Exhibit 10.9

 

                           ASSET PURCHASE AGREEMENT
                           ------------------------


     THIS ASSET PURCHASE AGREEMENT (the "AGREEMENT") made and entered into this
23rd day of February, 1996, by and between BUSINESS CARDS TOMORROW, INC., (BCT),
a Florida Corporation, hereinafter referred to as the "SELLER", and E. V.
ANTRIM, ROSEMARY R. ANTRIM and WILLIAM A. WILKERSON, jointly & severally,
hereinafter referred to as the "BUYERS".

                             W I T N E S S E T H :

     That in consideration of the mutual covenants, conditions and agreements
herein contained, the Parties do hereby agree as follows:

     1.  ASSETS TO BE PURCHASED.  The SELLER agrees to sell and the BUYERS agree
to buy, upon the terms and conditions hereinafter set forth, the following
described assets (the "ASSETS") of the Business owned and operated by SELLER
known as BCT, located at 801 Moowaa Street, Building A, Honolulu, Hawaii, 96817,
to-wit:

         Certain leasehold improvements, existing Lease Agreement, furniture,
         fixtures, transferable licenses, equipment, trade name, customer list,
         accounts receivable and goodwill of the going Business known as BCT
         HAWAII (#3045), located at 801 Moowaa Street, Building A, Honolulu,
         Hawaii, 96817. A list of said furniture, fixtures, and equipment is
         attached hereto as Exhibit "A", and the allocation of the Purchase
         Price between the aforedescribed ASSETS shall be as follows:

         A.  Furnishings, fixtures
             and equipment                       $145,000.00
 
         B.  Goodwill, trade name
             and customer list                   $138,000.00
 
         C.  Inventory                           $ 25,000.00

 

         D.  Accounts Receivable                 $ 50,000.00
 
         E.  Leasehold and leasehold
             improvements                        $ 42,000.00
 
             TOTAL                               $400,000.00
                                                 ===========

         The purchase price will be adjusted at closing to reflect the actual
value of the inventory and accounts receivable.

     2.  PURCHASE PRICE:  The Purchase Price for the sale, conveyance and
delivery of the ASSETS described in paragraph 1 shall be Four Hundred Thousand
Dollars ($400,000.00), and payment shall be as follows:

         A.  Upon the CLOSING of this transaction, BUYERS shall execute and
deliver a Promissory Note ("NOTE 1") in favor of SELLER in the principal sum of
Three Hundred, Twenty-Five Thousand Dollars ($325,000.00), bearing interest at
the rate of eight percent (8%) per annum, with principal and interest being
payable in equal monthly installments with a fifteen (15) year amortization and
a ten (10) year balloon commencing one (1) month from the date of CLOSING.(*)
NOTE 1 shall be secured by a Security Agreement as provided in paragraph 4
below.

     3.  INVENTORY AND ACCOUNTS RECEIVABLE.  At CLOSING, BUYERS shall purchase
SELLER's paper stock inventory, supplies, inventory and accounts receivable,
which shall be taken and verified by the Parties on the date prior to CLOSING.
BUYERS shall execute and deliver a Promissory Note ("NOTE 2") to SELLER for the
SELLER's cost of the paper stock inventory, supplies and accounts receivable as
shown on SELLER's books.
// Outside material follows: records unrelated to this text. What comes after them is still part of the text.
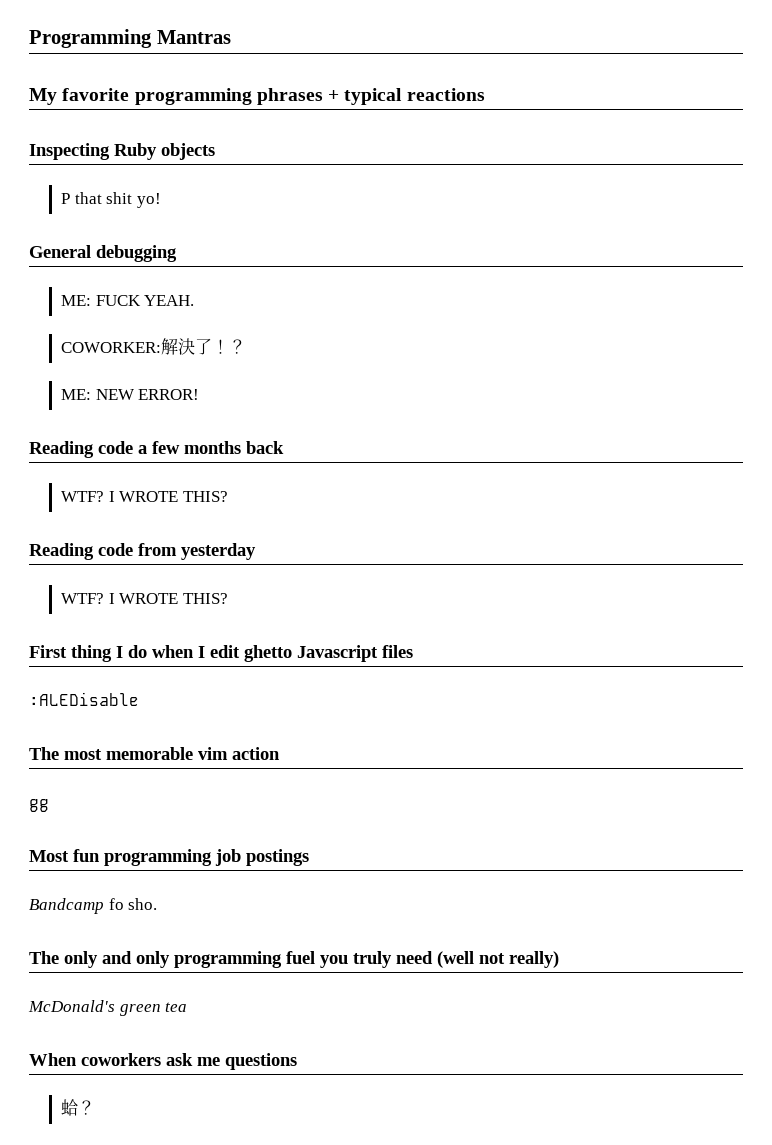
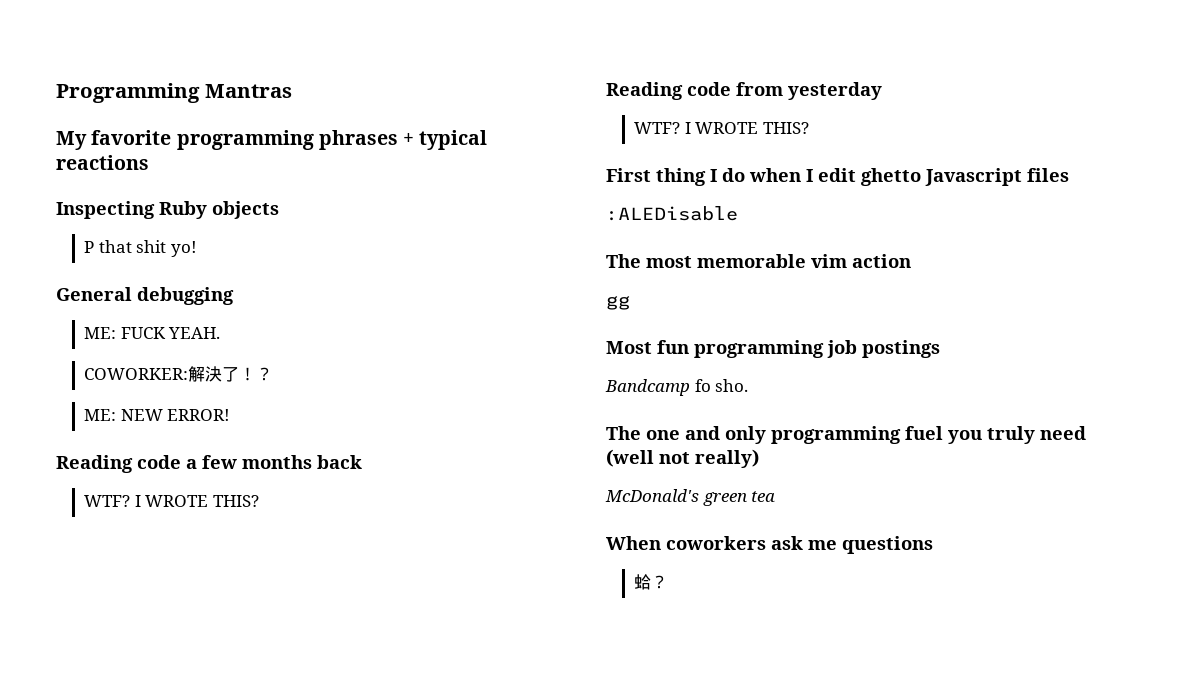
[64,951,98,968] only -> [646,430,680,440] one

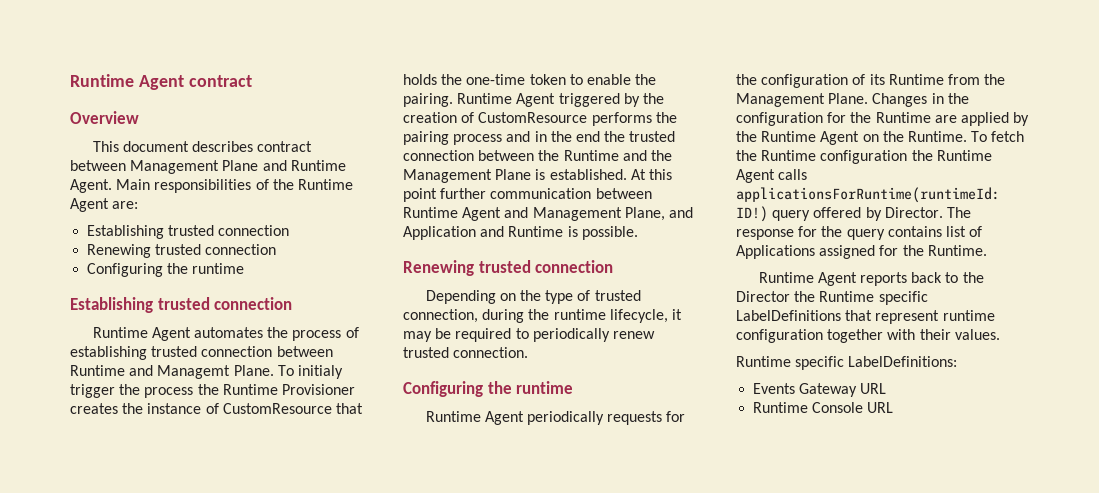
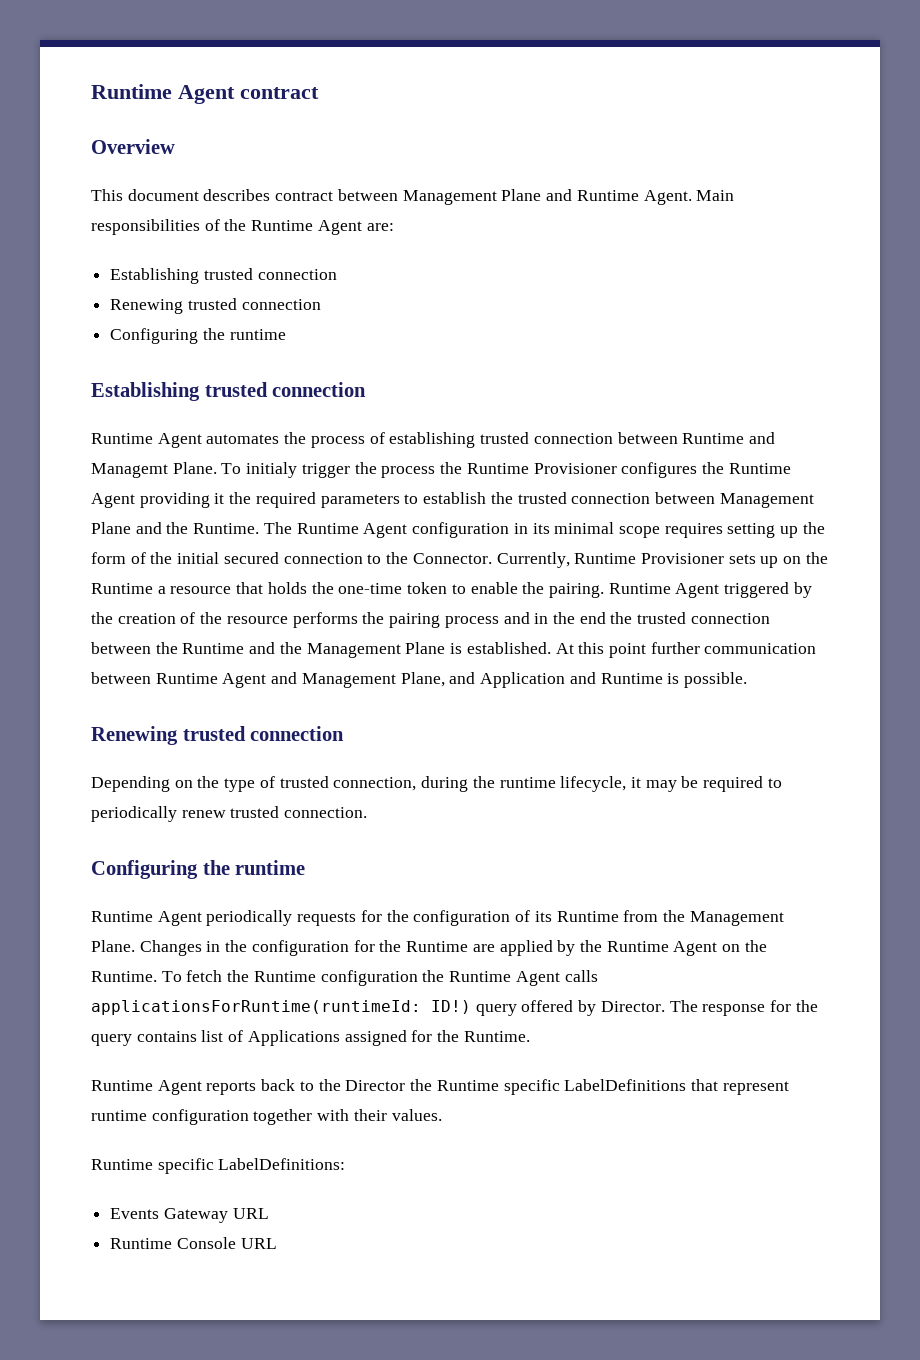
[70,403,332,414] creates the instance of CustomResource -> [621,462,791,478] [91,492,814,508] [91,522,825,538] [91,552,828,568] [91,583,232,594] configures the Runtime Agent providing it the required parameters to establish the trusted connection between Management Plane and the Runtime. The Runtime Agent configuration in its minimal scope requires setting up the form of the initial secured connection to the Connector. Currently, Runtime Provisioner sets up on the Runtime a resource
[478,112,588,123] CustomResource -> [200,612,288,624] the resource

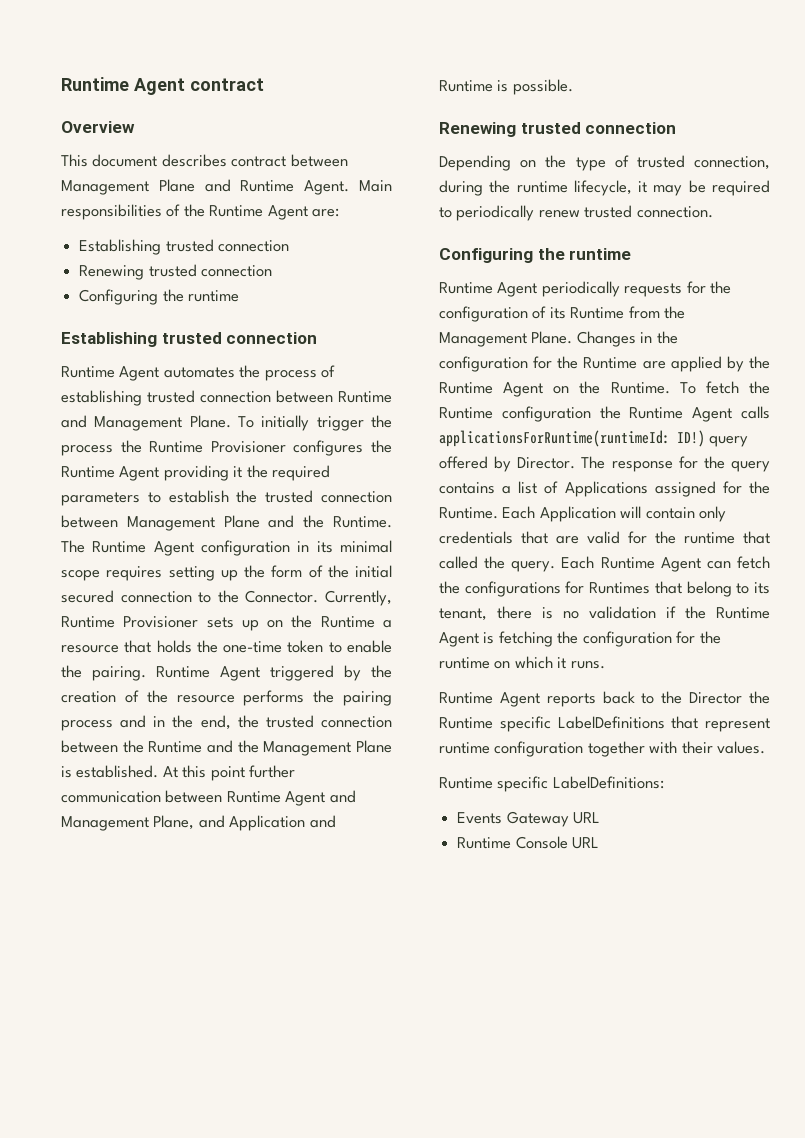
[91,463,168,478] Managemt -> [94,416,183,431] Management
[246,462,298,478] initialy -> [261,415,310,431] initially
[579,612,606,624] end -> [200,715,231,730] end,
(197, 1036) none -> [502,486,512,494] a
(530, 1036) none -> [502,506,727,522] [439,531,770,544] [439,556,770,572] [439,581,770,597] [439,606,770,621] [439,631,721,647] [439,656,605,669] Each Application will contain only credentials that are valid for the runtime that called the query. Each Runtime Agent can fetch the configurations for Runtimes that belong to its tenant, there is no validation if the Runtime Agent is fetching the configuration for the runtime on which it runs.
The agreed value of SELLER's accounts receivable shall
be determined as follows:

         A.  100% of accounts billed less than 45 days.

         B.  90% of accounts billed 45 days or more but
             less than 90 days.

         C.  80% of accounts billed 60 days or more but

 

             less than 90 days.

         D.  0% of accounts billed 90 days or more.

NOTE 2 will bear interest at the rate of eight percent (8%) per annum, with
principal and interest being payable in equal monthly installments over five (5)
years commencing one (1) month from the date of CLOSING and shall be secured by
a Security Agreement as provided in paragraph 4 below.

     4.  SECURITY DOCUMENTS.  At CLOSING, NOTE 1 and NOTE 2 will be secured by
the following described documents:

         A.  Security Agreement (the "SECURITY AGREEMENT").

         B.  Collateral Assignment of Lease Agreement (the "COLLATERAL
             ASSIGNMENT").

         C.  Uniform Commercial Code Financing Statement (the "UCC-1").

         The aforedescribed Agreements (the 'SECURITY DOCUMENTS") provide
certain collateral for the payment of NOTE 1 and Note 2 to SELLER as hereinabove
specifically described. The SECURITY DOCUMENTS and all related documents
described or contemplated therein as determined to be appropriate by counsel for
SELLER, shall encumber the ASSETS being transferred herein during such time any
amounts remain outstanding on NOTE 1 or NOTE 2. The SECURITY DOCUMENTS shall
prohibit the transfer of the ASSETS by BUYERS during the term thereof, and shall
not be assumable by any third party. The aforedescribed SECURITY DOCUMENTS shall
contain such other additional terms and provisions as shall be approved by
counsel for SELLER.

     5.  CONVEYANCE OF ASSETS.  Upon the CLOSING of this transaction as
hereinafter described, SELLER shall deliver to BUYERS all such bills of sale,
endorsements, assignments, acknowledgments, certificates and other good and
sufficient instruments of transfer as shall be effective to vest in BUYERS

 

good title to the ASSETS and rights described in Paragraph 1 above as approved
by counsel for BUYERS. In addition, at CLOSING, BUYERS shall execute and deliver
to SELLER the standard form of Franchise Agreement and related documents (the
"FRANCHISE AGREEMENT") currently in use by SELLER in connection with its
BUSINESS CARDS TOMORROW franchise operations. BUYERS acknowledge having
previously received SELLER's Uniform Franchise Offering Circular and hereby
consent to and approve the FRANCHISE AGREEMENT.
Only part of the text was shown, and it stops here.